HGST 7K4000 HUS724030ALS640 3TB SAS shows errors in Linux

Notice: Page may contain affiliate links for which we may earn a small commission through services like Amazon Affiliates or Skimlinks.

Sundar

New Member
Oct 31, 2018
19
3
3
I am a servethehome noob. I read posts all the time, but have rarely posted before.

My setup:
  • SGI Rackable SE3016 bought May-2016
  • LSI SAS 9200-8e HBA bought May-2016
  • Brand new SuperMicro CSE-836E16-R92JBD with BPN-SAS2-836EL1 backplane bought May-2020
I have 7 (SATA) disks in my SGI Rackables chassis and they have been working fine.
I have put in 5 (SATA) disks in my new Supermicro JBOD chassis and all of them work fine.
Both chassis are connected to the same LSI 9200-8e HBA

I recently bought a HGST 7K4000 HUS724030ALS640 3TB SAS disk on eBay.
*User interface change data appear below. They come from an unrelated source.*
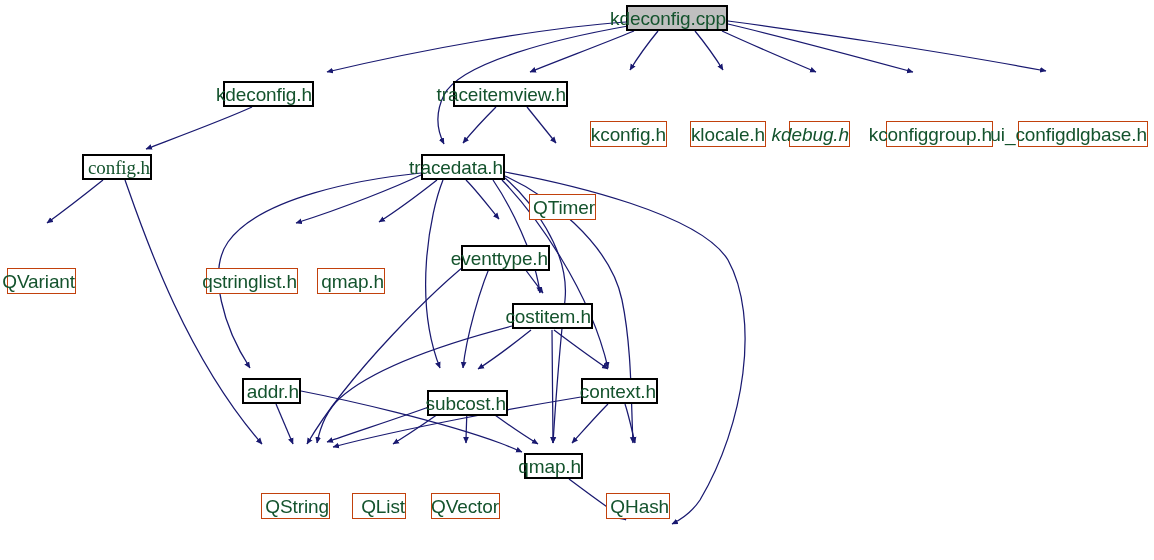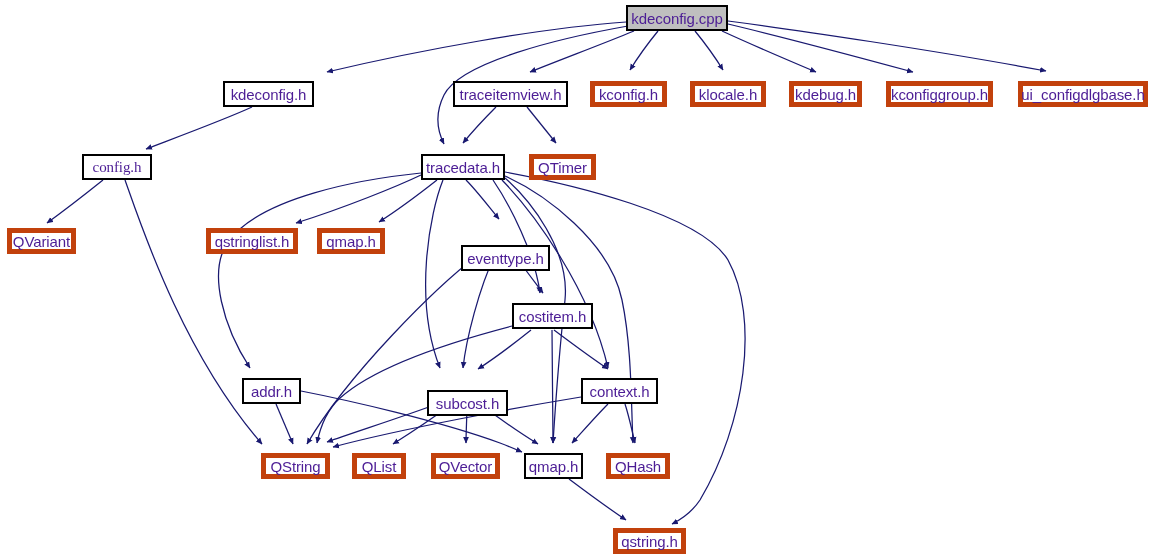--- a/index.html
+++ b/index.html
@@ -28,11 +28,11 @@
     box-sizing: border-box;
     display: flex;
     align-items: center;
-    justify-content: center;
+    justify-content: flex-end;
     white-space: nowrap;
-    color: #4c1d95;
+    color: #14532d;
     background: #ffffff;
-    font-size: 15px;
+    font-size: 19px;
     line-height: 1;
     letter-spacing: -0.1px;
     z-index: 3;

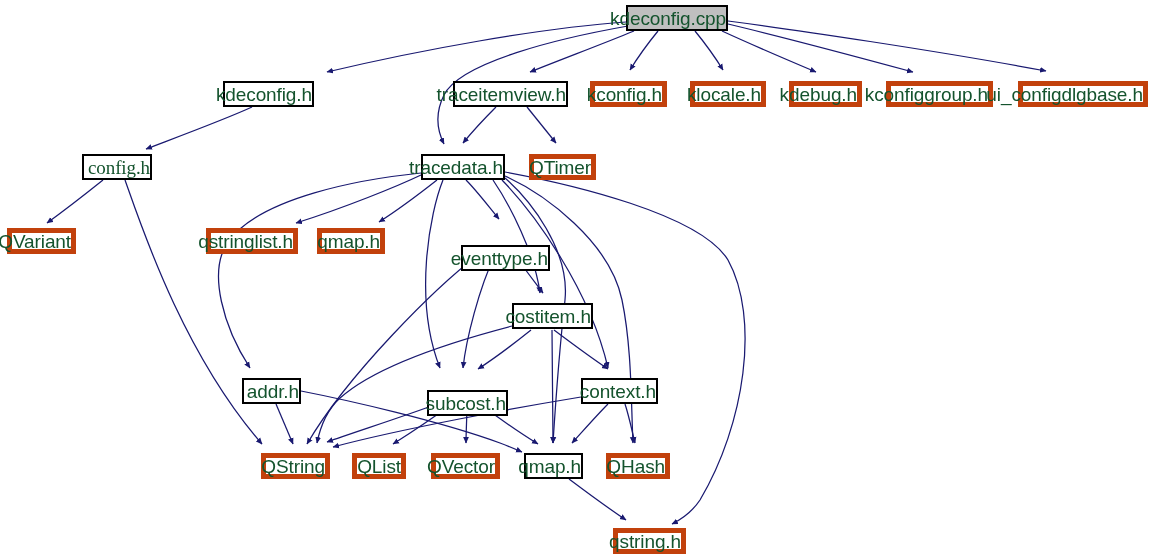--- a/index.html
+++ b/index.html
@@ -39,7 +39,8 @@
   }
   
   .node.ext {
-    border: 5px solid #c2410c;
+    border: 1px solid #c2410c;
+    margin-top: 40px;
   }
   
   .node.local {

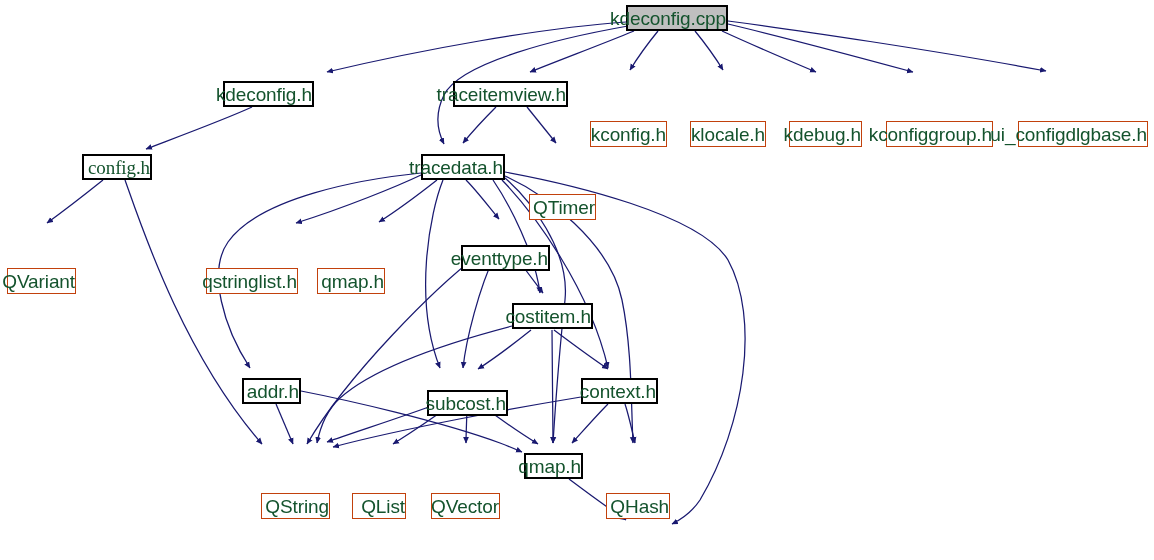--- a/index.html
+++ b/index.html
@@ -127,7 +127,7 @@
       <div class="node ext" title="klocale.h" style="left: 690px; top: 81px; width: 76px; height: 26px;">
         <span class="label">klocale.h</span>
       </div>
-      <div class="node ext" title="kdebug.h" style="left: 789px; top: 81px; width: 73px; height: 26px;">
+      <div class="node ext" title="kdebug.h" style="left: 789px; top: 81px; width: 61px; height: 26px; font-style: italic;">
         <span class="label">kdebug.h</span>
       </div>
       <div class="node ext" title="kconfiggroup.h" style="left: 886px; top: 81px; width: 107px; height: 26px;">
Although disk is detected on the Linux host, I see errors in the kernel log, and in smartctl and capacity shows up as zero. Needless to say, dd from the disk fails immediately. sg_format of the generic SCSI device also fails.

Seller's description on eBay was as follows:
"
Erased (DoD 5220.22 M Compliant) and tested good (Not formatted, partitioned, or allocated). Sold as used and in working condition. There may be drives that have up to 25 bad sectors. There may be writing or markings on the drive or the drive may vary slightly (color and/or label may differ) from picture but the model numbers will be the same
"
Seller is harddrivesonly with fairly good reviews.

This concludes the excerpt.